> EXERCISE REQUIREMENTS
Nothing other than the lines from the one containing "chains from it." through the close of the entries below should be printed, each exactly.

> RECORDS TO USE

• • • •

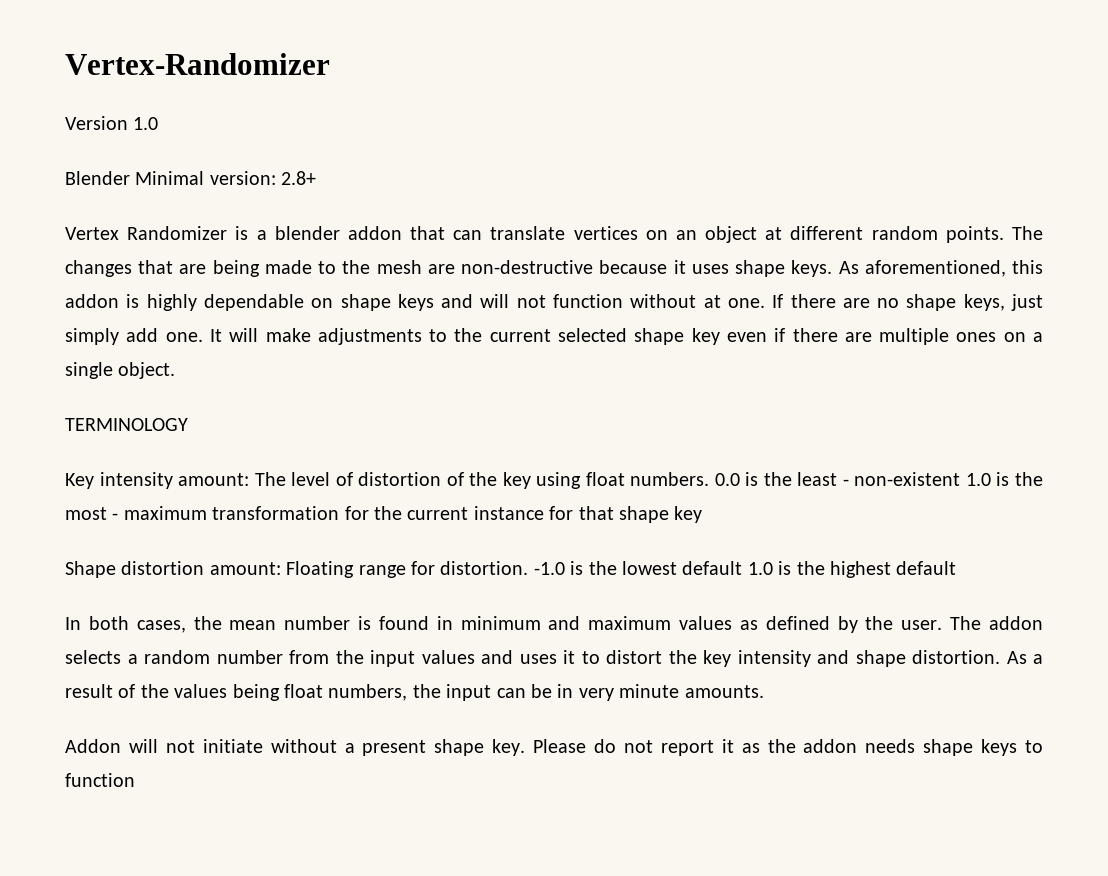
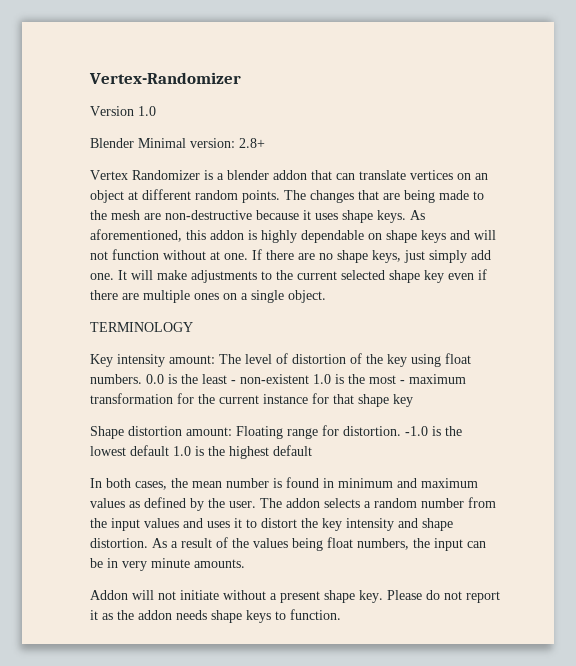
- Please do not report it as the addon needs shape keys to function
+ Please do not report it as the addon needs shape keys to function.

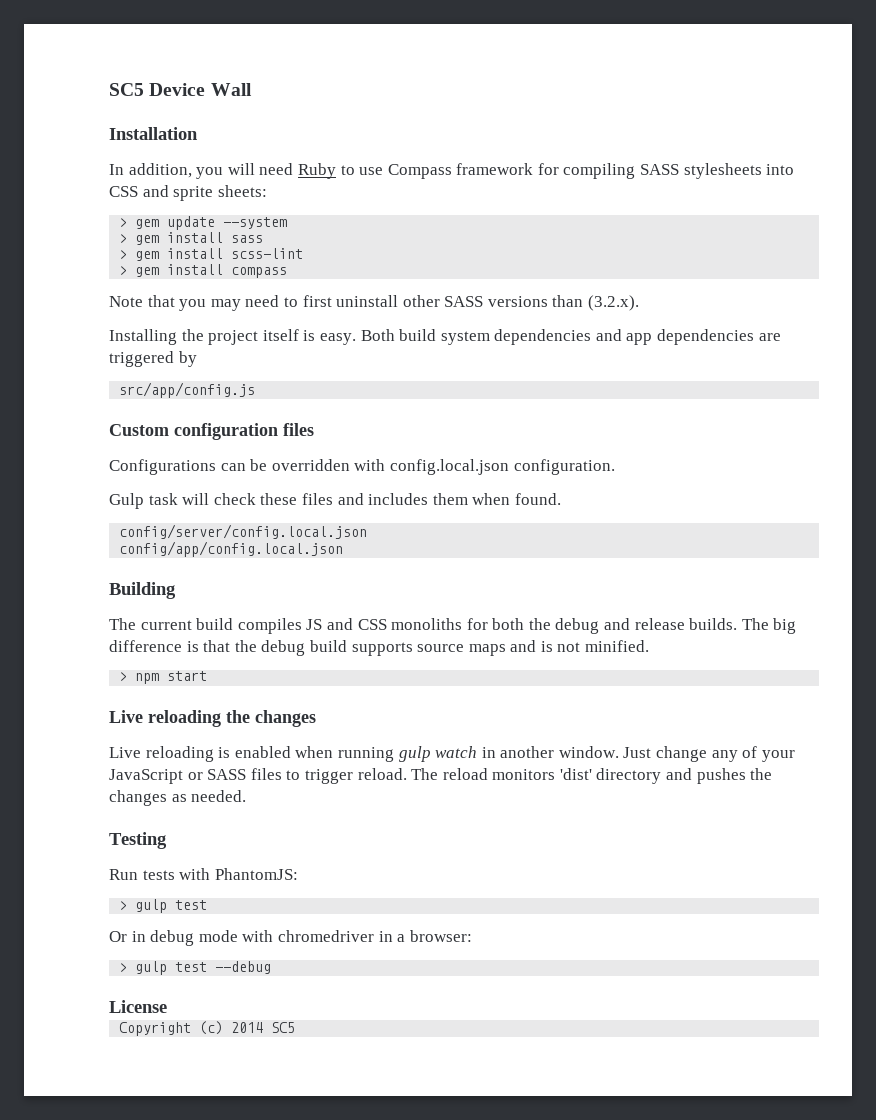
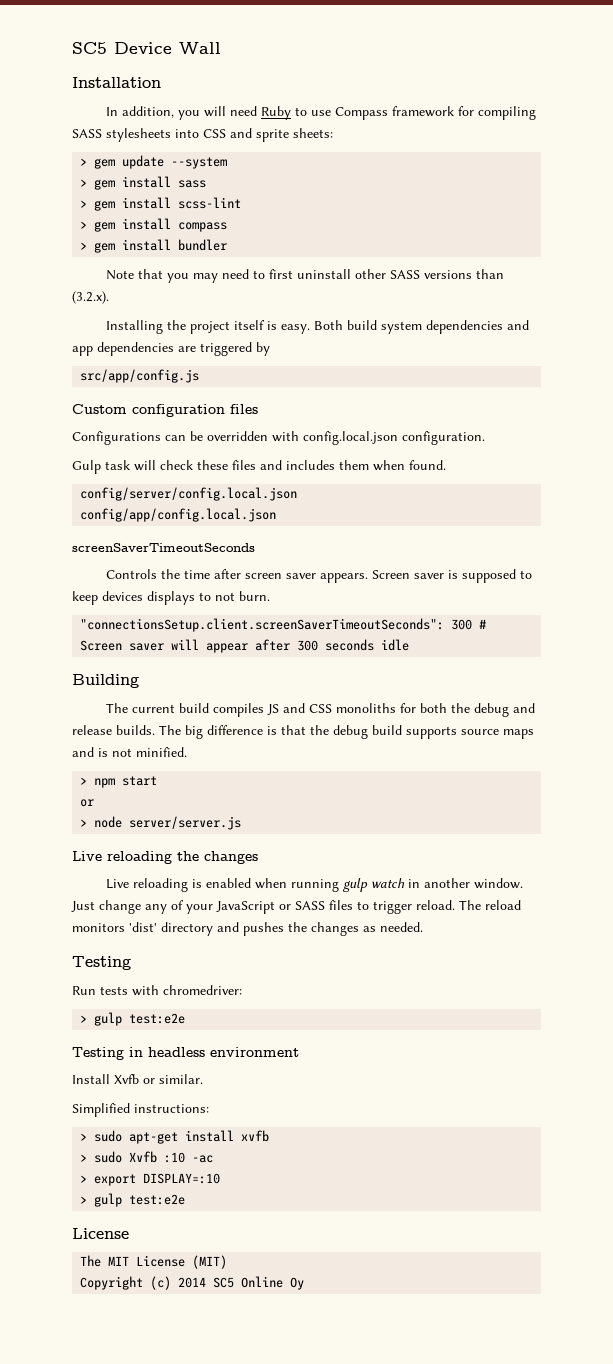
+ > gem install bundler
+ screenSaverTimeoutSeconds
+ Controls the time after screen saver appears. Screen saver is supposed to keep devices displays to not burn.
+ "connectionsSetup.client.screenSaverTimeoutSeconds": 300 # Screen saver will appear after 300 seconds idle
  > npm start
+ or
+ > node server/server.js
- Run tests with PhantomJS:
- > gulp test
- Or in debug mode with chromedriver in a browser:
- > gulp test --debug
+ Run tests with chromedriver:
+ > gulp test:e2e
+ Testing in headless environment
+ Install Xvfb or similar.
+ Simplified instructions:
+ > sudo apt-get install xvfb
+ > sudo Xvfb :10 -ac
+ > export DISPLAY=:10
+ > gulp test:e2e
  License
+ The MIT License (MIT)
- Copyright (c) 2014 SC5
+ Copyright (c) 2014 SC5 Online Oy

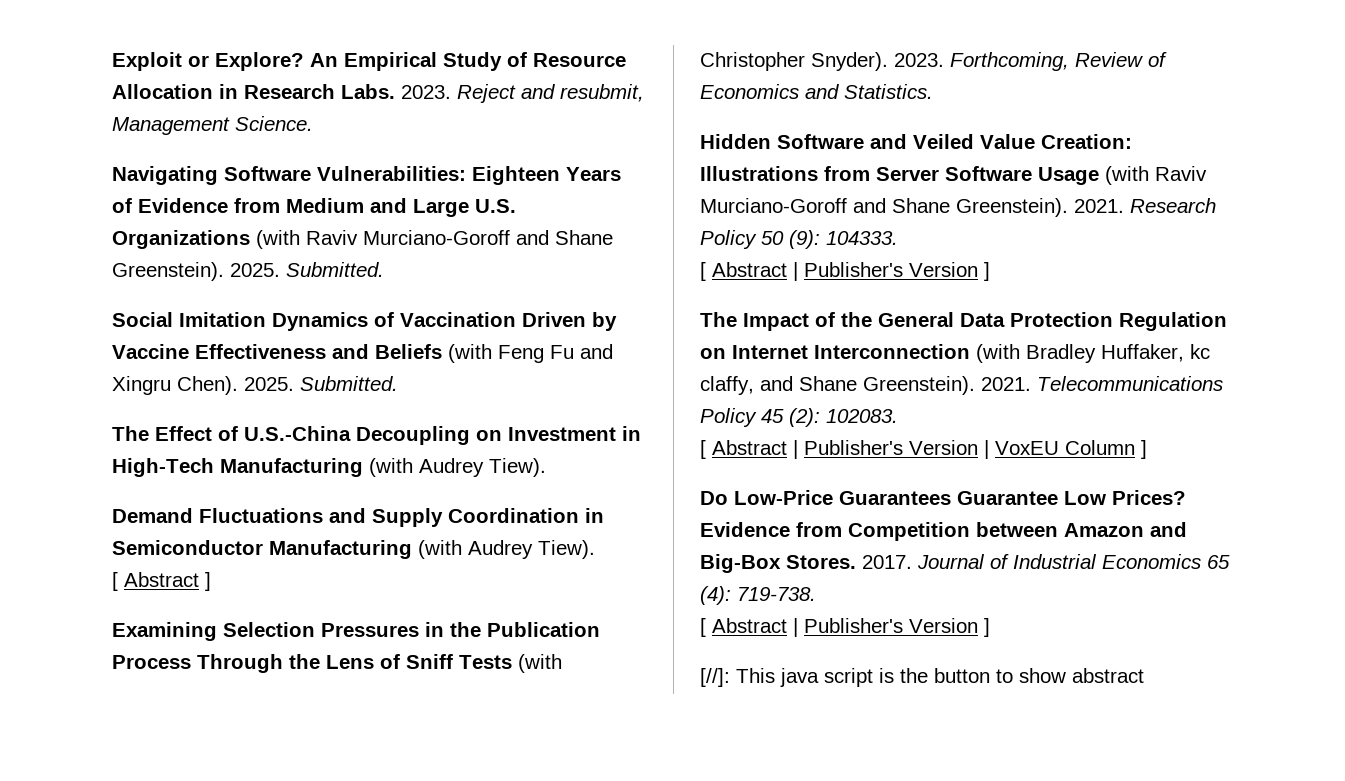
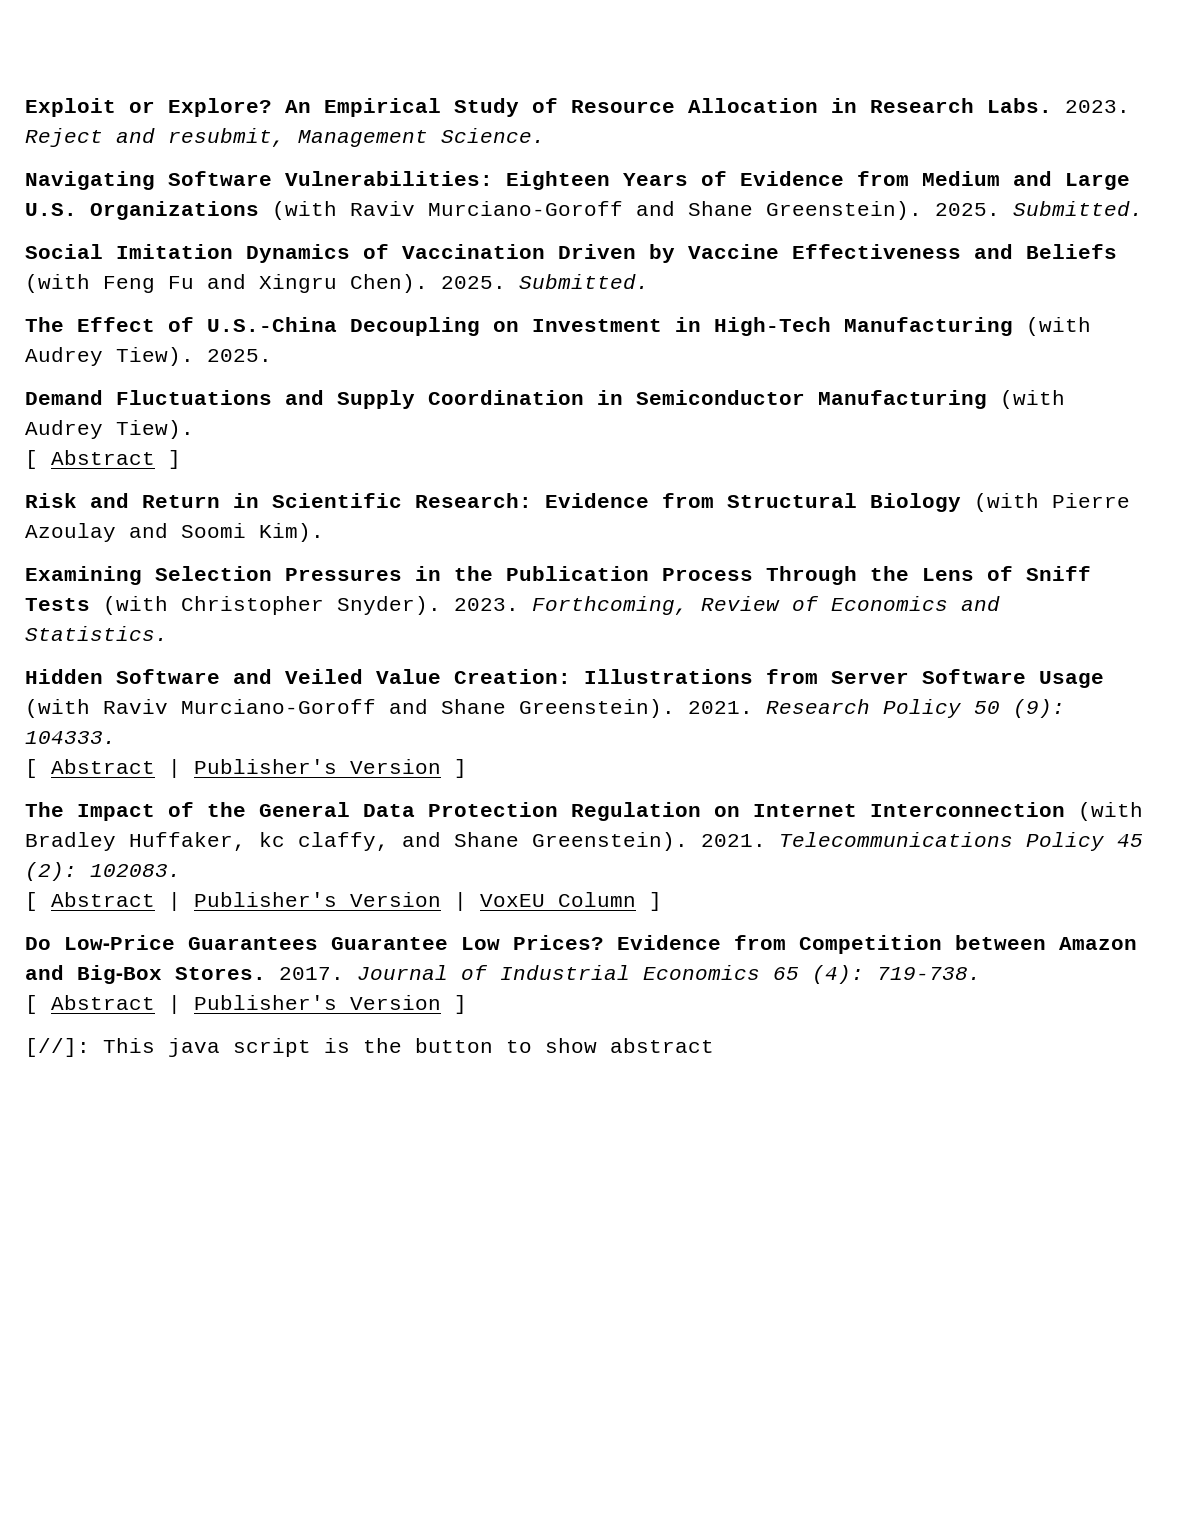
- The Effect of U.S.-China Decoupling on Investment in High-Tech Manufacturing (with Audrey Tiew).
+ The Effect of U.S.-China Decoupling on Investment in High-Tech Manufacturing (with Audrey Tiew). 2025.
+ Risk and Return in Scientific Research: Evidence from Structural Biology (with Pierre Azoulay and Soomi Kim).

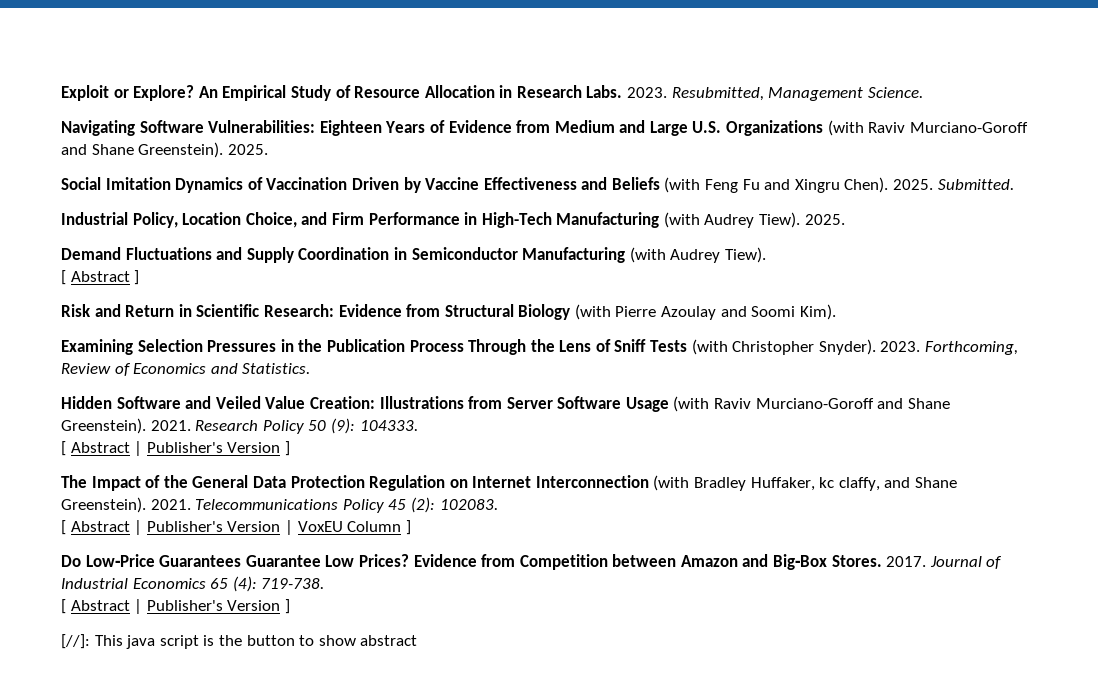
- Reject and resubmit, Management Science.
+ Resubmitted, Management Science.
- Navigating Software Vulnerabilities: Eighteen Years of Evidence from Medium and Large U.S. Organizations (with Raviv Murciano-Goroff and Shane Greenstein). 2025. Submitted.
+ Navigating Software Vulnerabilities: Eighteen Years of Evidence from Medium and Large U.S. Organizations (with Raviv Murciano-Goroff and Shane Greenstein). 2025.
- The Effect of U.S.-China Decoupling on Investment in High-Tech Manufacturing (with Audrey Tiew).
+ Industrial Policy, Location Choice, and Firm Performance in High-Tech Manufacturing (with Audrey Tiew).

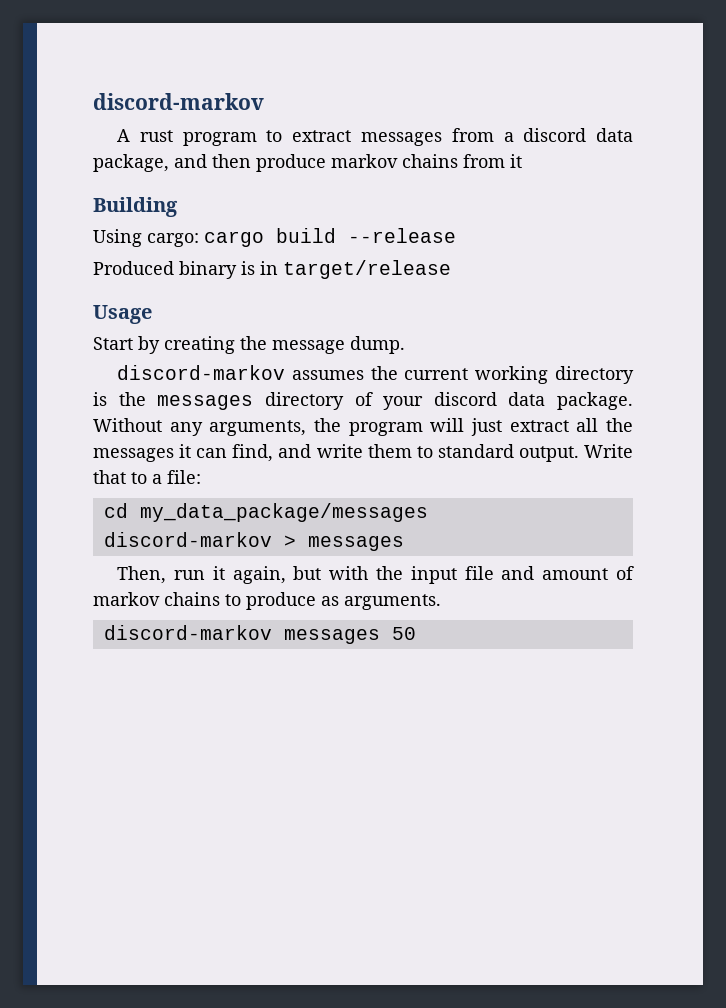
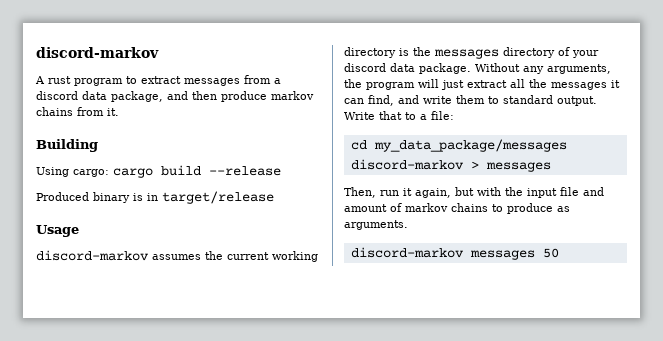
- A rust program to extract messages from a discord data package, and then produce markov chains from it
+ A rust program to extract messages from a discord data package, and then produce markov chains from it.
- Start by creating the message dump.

• • • •

> RESPONSE
+ A rust program to extract messages from a discord data package, and then produce markov chains from it.
- Start by creating the message dump.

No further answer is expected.